====== Record excerpts ======

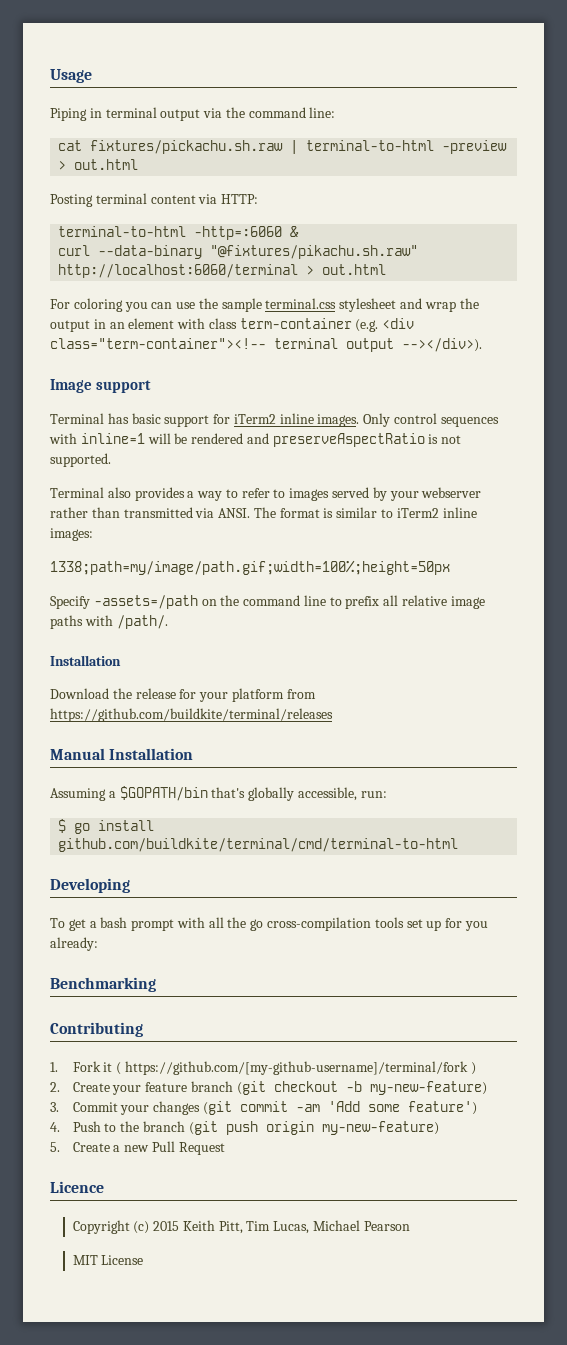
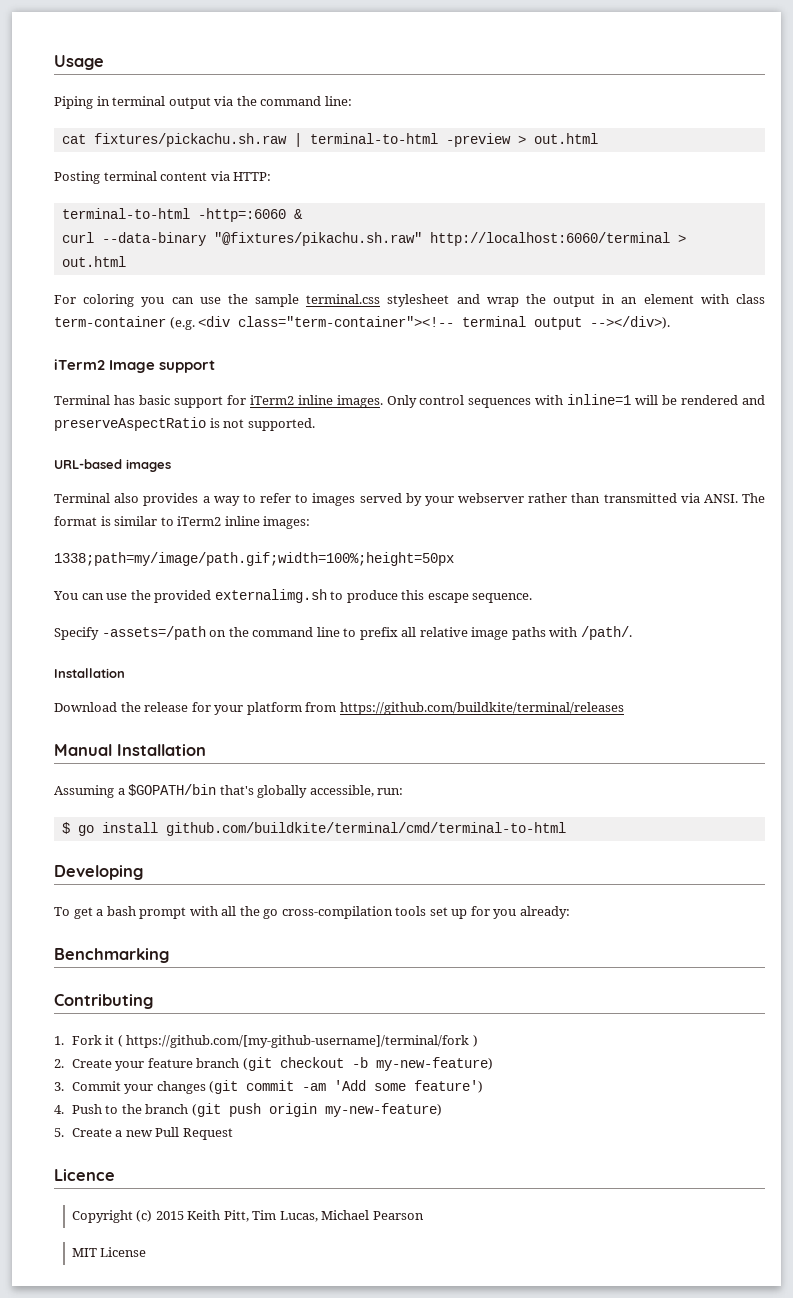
(482, 345) none -> [54,359,105,370] iTerm2
(111, 460) none -> [54,459,171,472] // URL-based images
(450, 567) none -> [53,589,533,603] // You can use the provided externalimg.sh to produce this escape sequence.

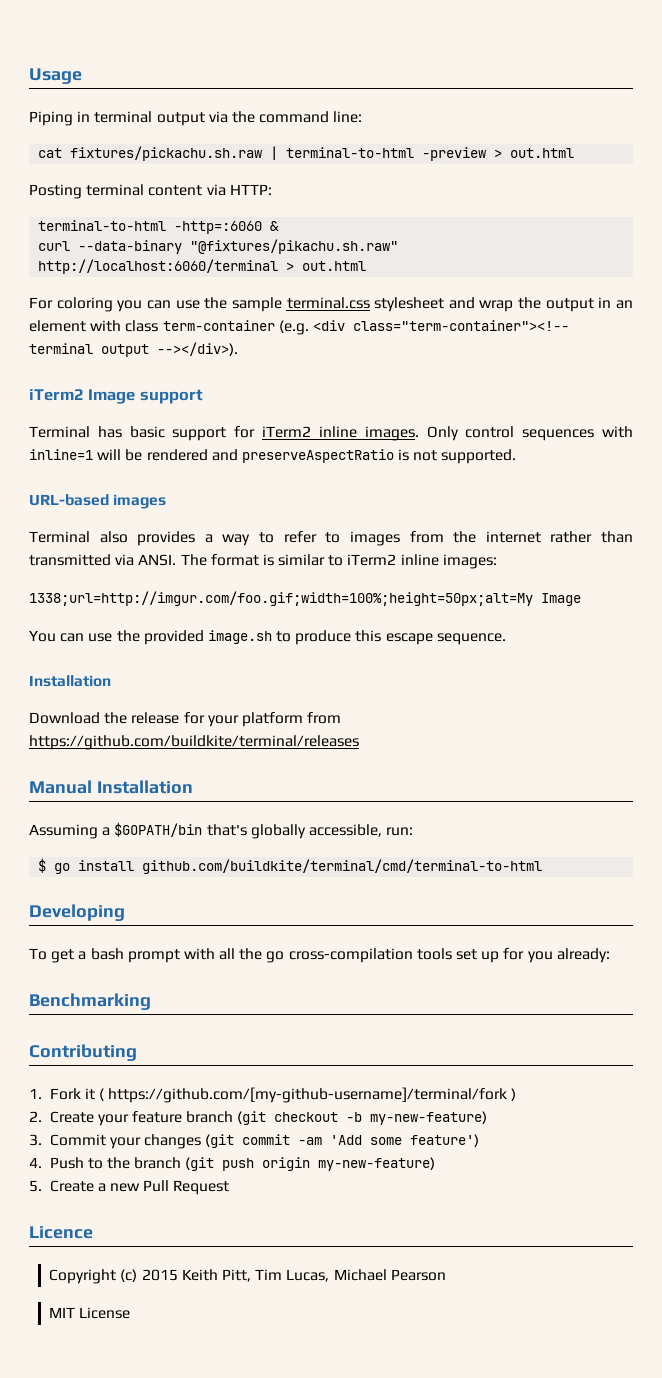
[359,493,524,506] served by your webserver -> [409,531,541,543] from the internet
[54,552,454,566] 1338;path=my/image/path.gif;width=100%;height=50px -> [29,591,581,606] 1338;url=http://imgur.com/foo.gif;width=100%;height=50px;alt=My Image
[214,589,327,603] externalimg.sh -> [207,630,272,644] image.sh
[54,626,632,640] // Specify -assets=/path on the command line to prefix all relative image paths with /path/. -> (506, 639) none

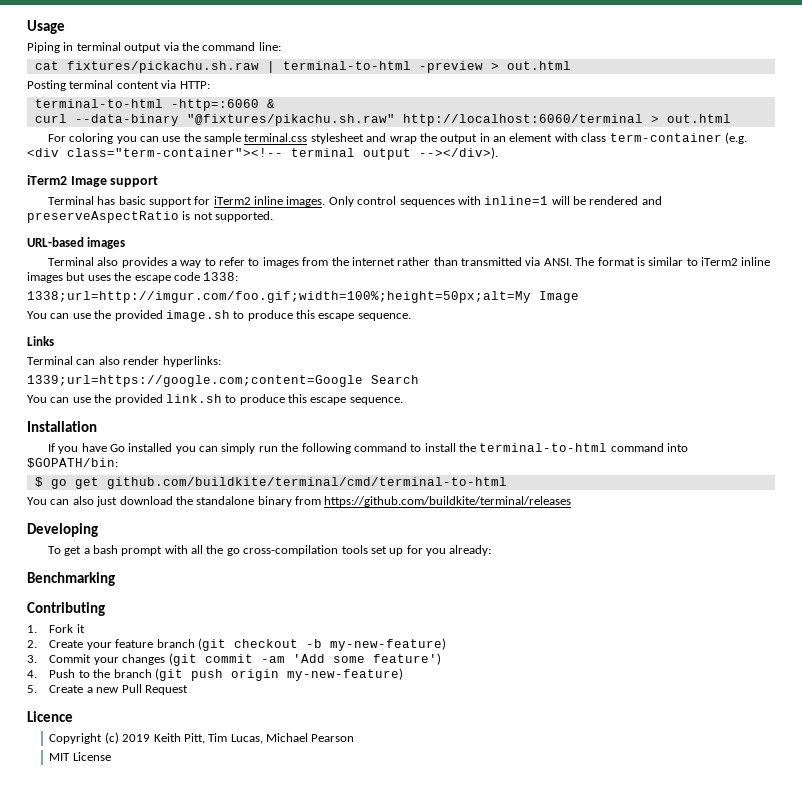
[442,554,497,569] images: -> [27,272,239,283] images but uses the escape code 1338:
[29,675,111,687] [29,712,342,727] [29,735,359,750] [29,780,193,794] [29,822,414,839] Installation // Download the release for your platform from https://github.com/buildkite/terminal/releases // Manual Installation // Assuming a $GOPATH/bin that's globally accessible, run: -> [27,336,54,346] [27,356,221,367] [27,375,419,387] [27,394,403,405] [27,421,97,432] [47,443,689,454] [27,458,118,468] Links // Terminal can also render hyperlinks: // 1339;url=https://google.com;content=Google Search // You can use the provided link.sh to produce this escape sequence. // Installation // If you have Go installed you can simply run the following command to install the terminal-to-html command into $GOPATH/bin:
[78,860,135,871] install -> [74,477,99,489] get
(543, 866) none -> [27,496,572,507] // You can also just download the standalone binary from https://github.com/buildkite/terminal/releases
[99,1087,517,1103] ( https://github.com/[my-github-username]/terminal/fork ) -> (85, 628) none
[141,1269,178,1281] 2015 -> [122,734,151,742] 2019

======

Search the listing for the string "buildkite". Copy each line where it is found.

[29,675,111,687] [29,712,342,727] [29,735,359,750] [29,780,193,794] [29,822,414,839] Installation // Download the release for your platform from https://github.com/buildkite/terminal/releases // Manual Installation // Assuming a $GOPATH/bin that's globally accessible, run: -> [27,336,54,346] [27,356,221,367] [27,375,419,387] [27,394,403,405] [27,421,97,432] [47,443,689,454] [27,458,118,468] Links // Terminal can also render hyperlinks: // 1339;url=https://google.com;content=Google Search // You can use the provided link.sh to produce this escape sequence. // Installation // If you have Go installed you can simply run the following command to install the terminal-to-html command into $GOPATH/bin:
(543, 866) none -> [27,496,572,507] // You can also just download the standalone binary from https://github.com/buildkite/terminal/releases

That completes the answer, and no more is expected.